An official complaint was also made after a bull was shot and killed in the public square of western Spanish town Coria after a bull fight.

Pacma, the Spanish animal rights group made the complaint claiming public safety had been put at risk while also citing the unsavoury aspects of such a gruesome display.

“The bull was shot without any security measures in front of the local police and with the knowledge of the town authorities,” said Pacma.

Last year over 7,200 steers (castrated bull calves) and bulls were killed in nearly 2,000 bull fights in Spain.

However it is defended by many including Spanish King Felipe IV who says it is a “Spanish asset that we have to support”. Right-wing Prime Minister Mariano Rajoy is another fan.

Defenders say it is part of Spanish culture with a history going back hundreds of years. It is also lucrative. In 2013 alone it generated £2m for the economy.

Perhaps as a result of that figure, a law was passed that same year defending the “sport” as part of Spain’s cultural heritage and stating it was the government’s duty to “preserve and promote it”.


BOOKS NOT BULLS

HOWEVER a wind of change may be blowing through Spain as a result of the May elections which saw a number of left-wing administrations taking power in towns and cities across the country.

Several mayors have since said they will stop funding the bullfights and the town of Villafranca de los Caballeros, situated about 80 miles south of Madrid has led the way by cancelling their annual event in order to use the money saved on school books and supplies.

“It’s a question of priorities,” said the town’s newly elected socialist mayor, Julián Bolaños. “There is a lot of unemployment in this town and many people simply don’t have money to buy school supplies for their children.” 

He estimated that the town, which has a population of 5,200, was spending as much as £15,000 a year to hold the annual event.

Manuela Carmena, the new mayor of Madrid, a traditional bastion of the bullfight, has said publicly that “not one euro of public money” will go toward bullfighting; in the city of Valencia the mayor, Joan Ribó, has likewise stated that no government money will go to finance any event in which bulls are killed; in Alicante, the bull run which has traditionally been a part of the city’s August festival was replaced by a cycling race, and the new government has said it plans to ban municipal land from being used in bullfights by 2017.
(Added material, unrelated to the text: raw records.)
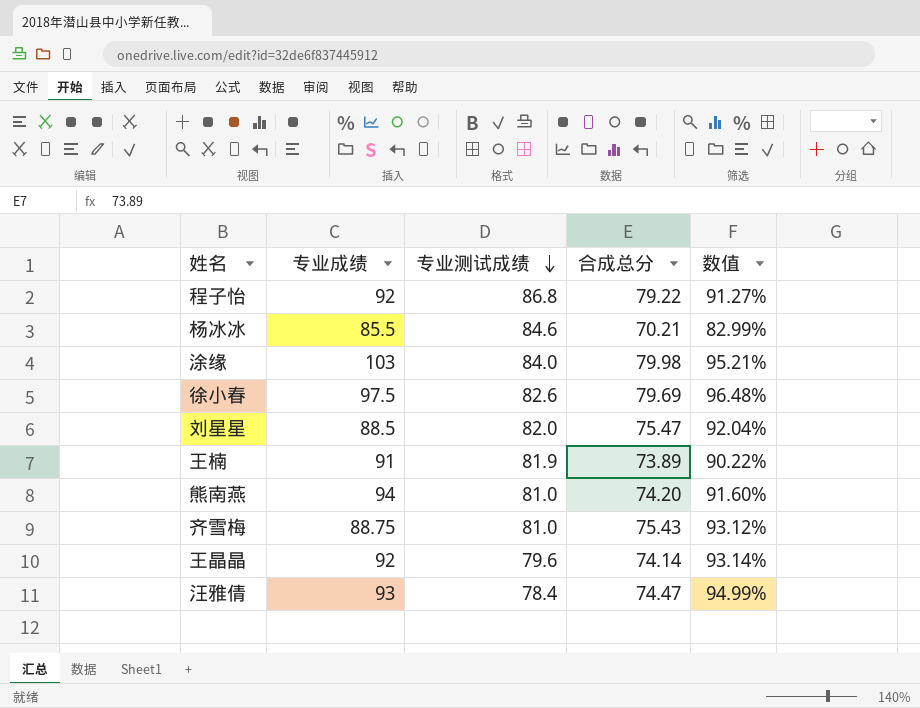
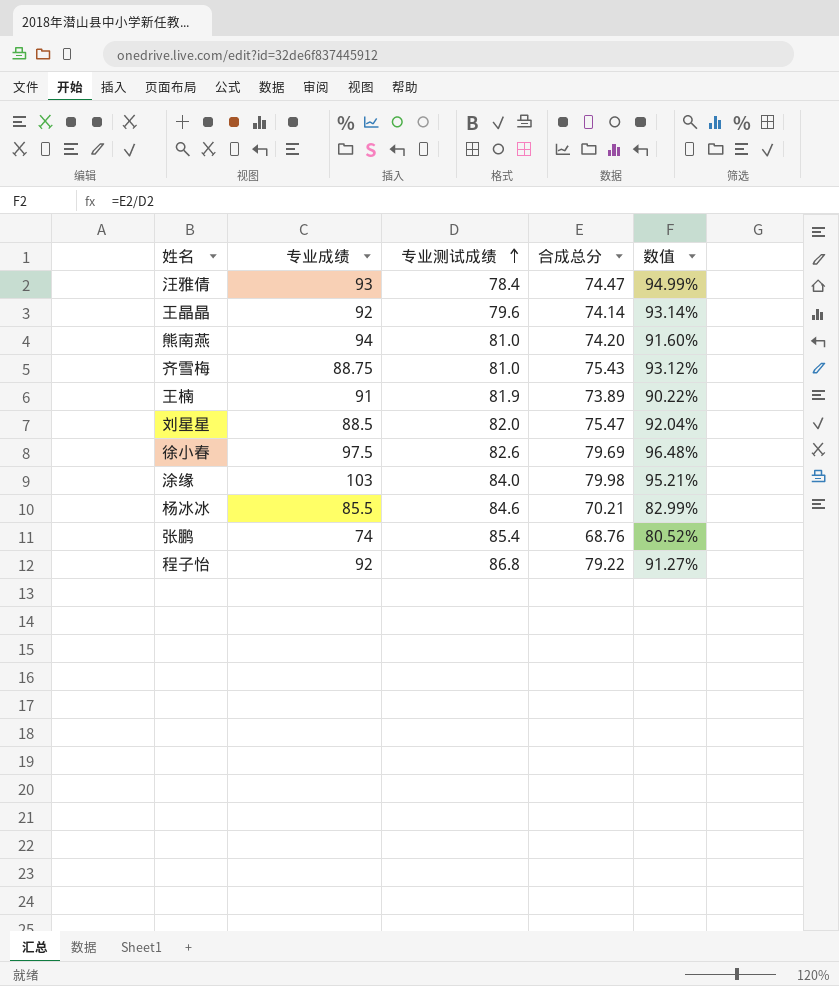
row order: 专业测试成绩 descending -> 专业测试成绩 ascending
row 张鹏: none -> 74 | 85.4 | 68.76 | 80.52%

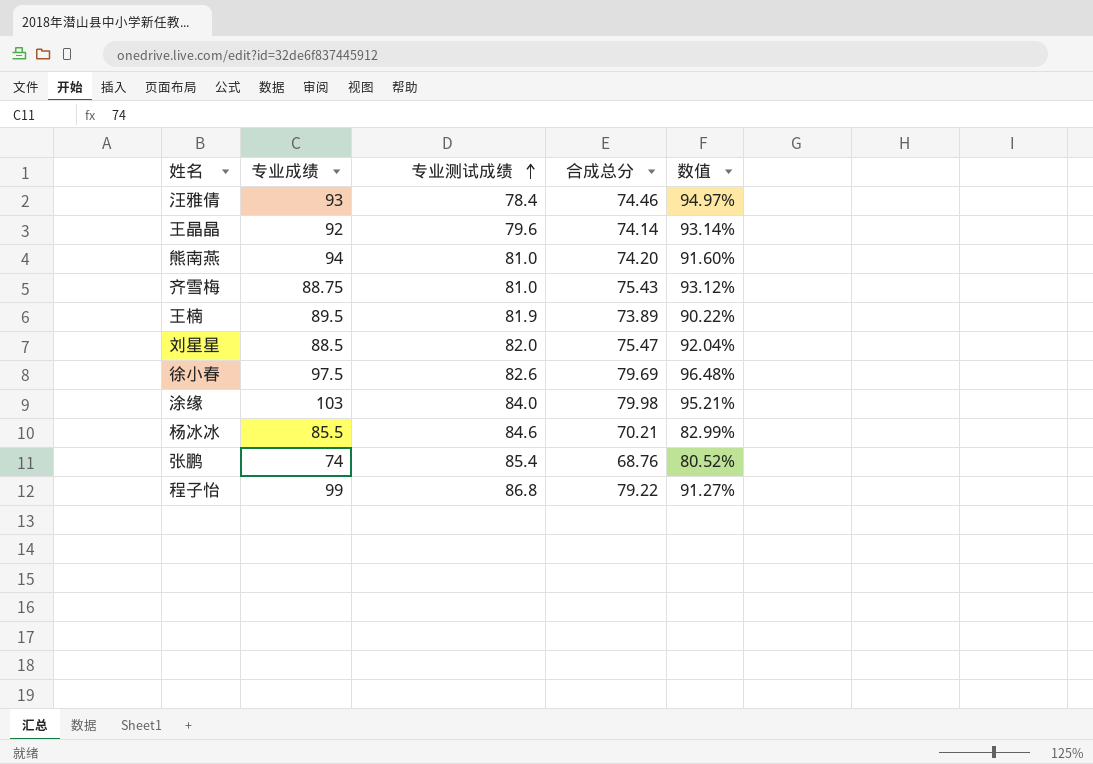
汪雅倩 | 合成总分: 74.47 -> 74.46
汪雅倩 | 数值: 94.99% -> 94.97%
王楠 | 专业成绩: 91 -> 89.5
程子怡 | 专业成绩: 92 -> 99

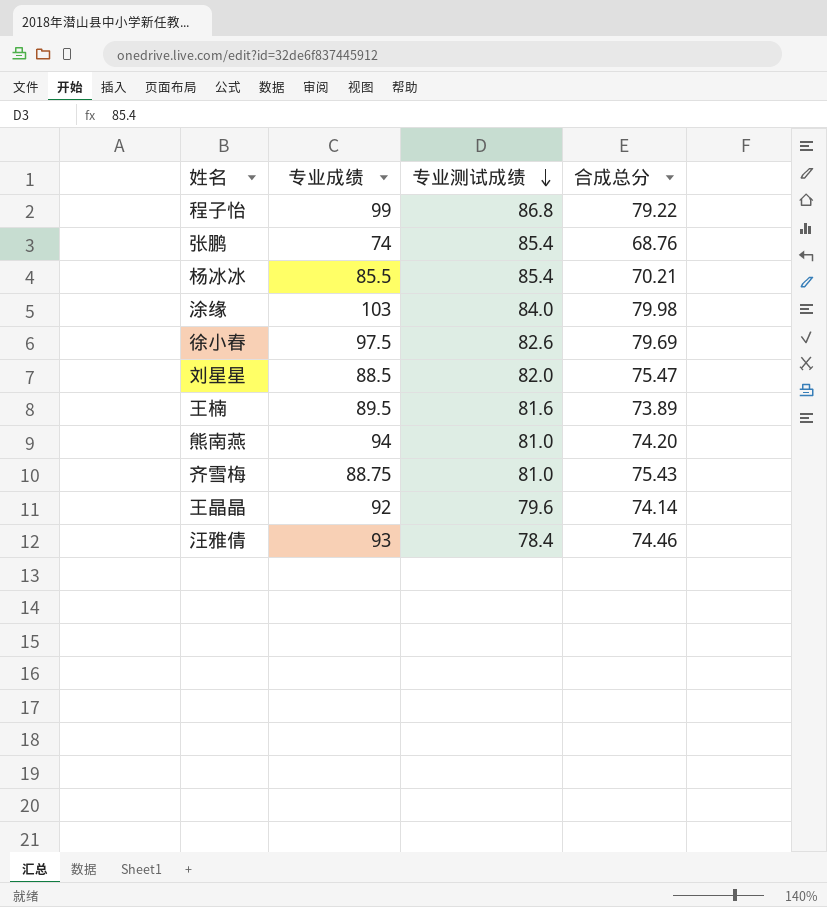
row order: 专业测试成绩 ascending -> 专业测试成绩 descending
column 数值 | formula: [合成总分] / [专业测试成绩] -> none
杨冰冰 | 专业测试成绩: 84.6 -> 85.4
王楠 | 专业测试成绩: 81.9 -> 81.6

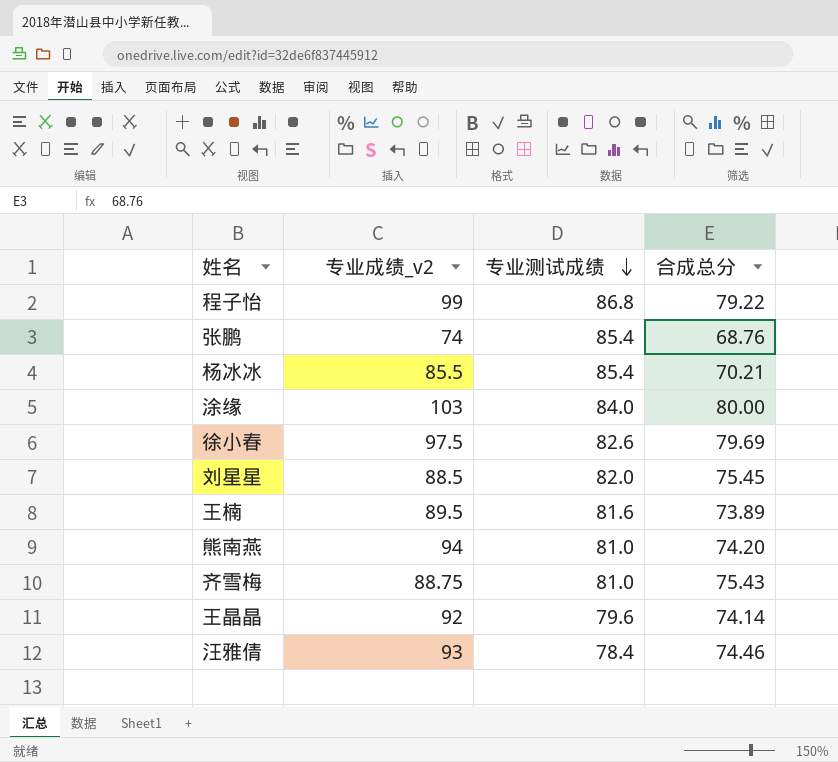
column name: 专业成绩 -> 专业成绩_v2
涂缘 | 合成总分: 79.98 -> 80.00
刘星星 | 合成总分: 75.47 -> 75.45

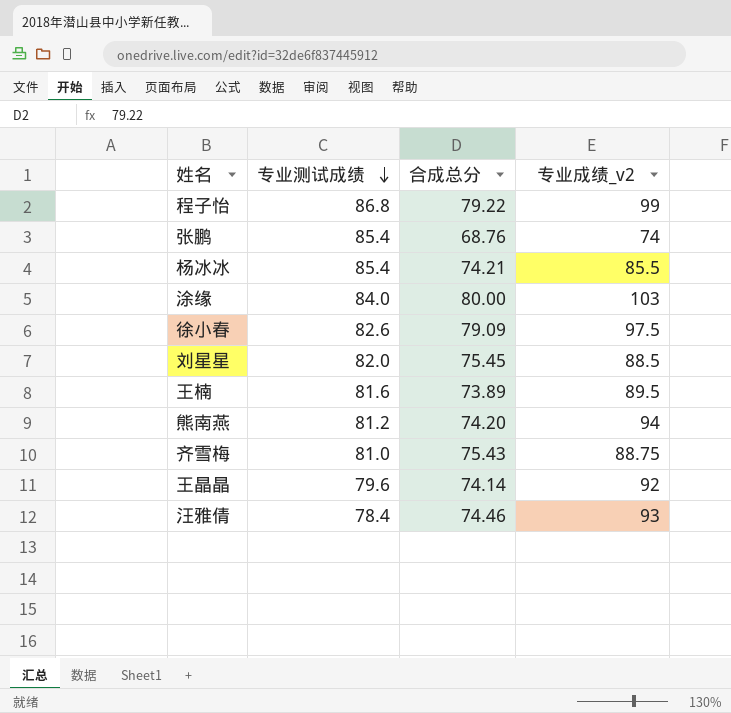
column 专业成绩_v2 | position: 2 -> 4
杨冰冰 | 合成总分: 70.21 -> 74.21
徐小春 | 合成总分: 79.69 -> 79.09
熊南燕 | 专业测试成绩: 81.0 -> 81.2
In the town of Dénia, there is to be a local referendum over whether the annual bous a la mar -  in which the bull is pushed into the sea – should be staged again.

Meanwhile in Zaragoza, where firecrackers are attached to the bulls’ horns in the festival of toros embolados, no more public money is to be spent on the event.

There is still much to be done before these events are banned all over Spain. This year alone more than 16,000 events are planned in 3,000 towns and cities across the country.

In the end it could come down quite simply to economics. If tourists start to avoid the events because of the number of fatalities and injuries it may make more sense to spend the money on other items. 

It is possible that the choice of school books over bull fights may be the writing on the wall.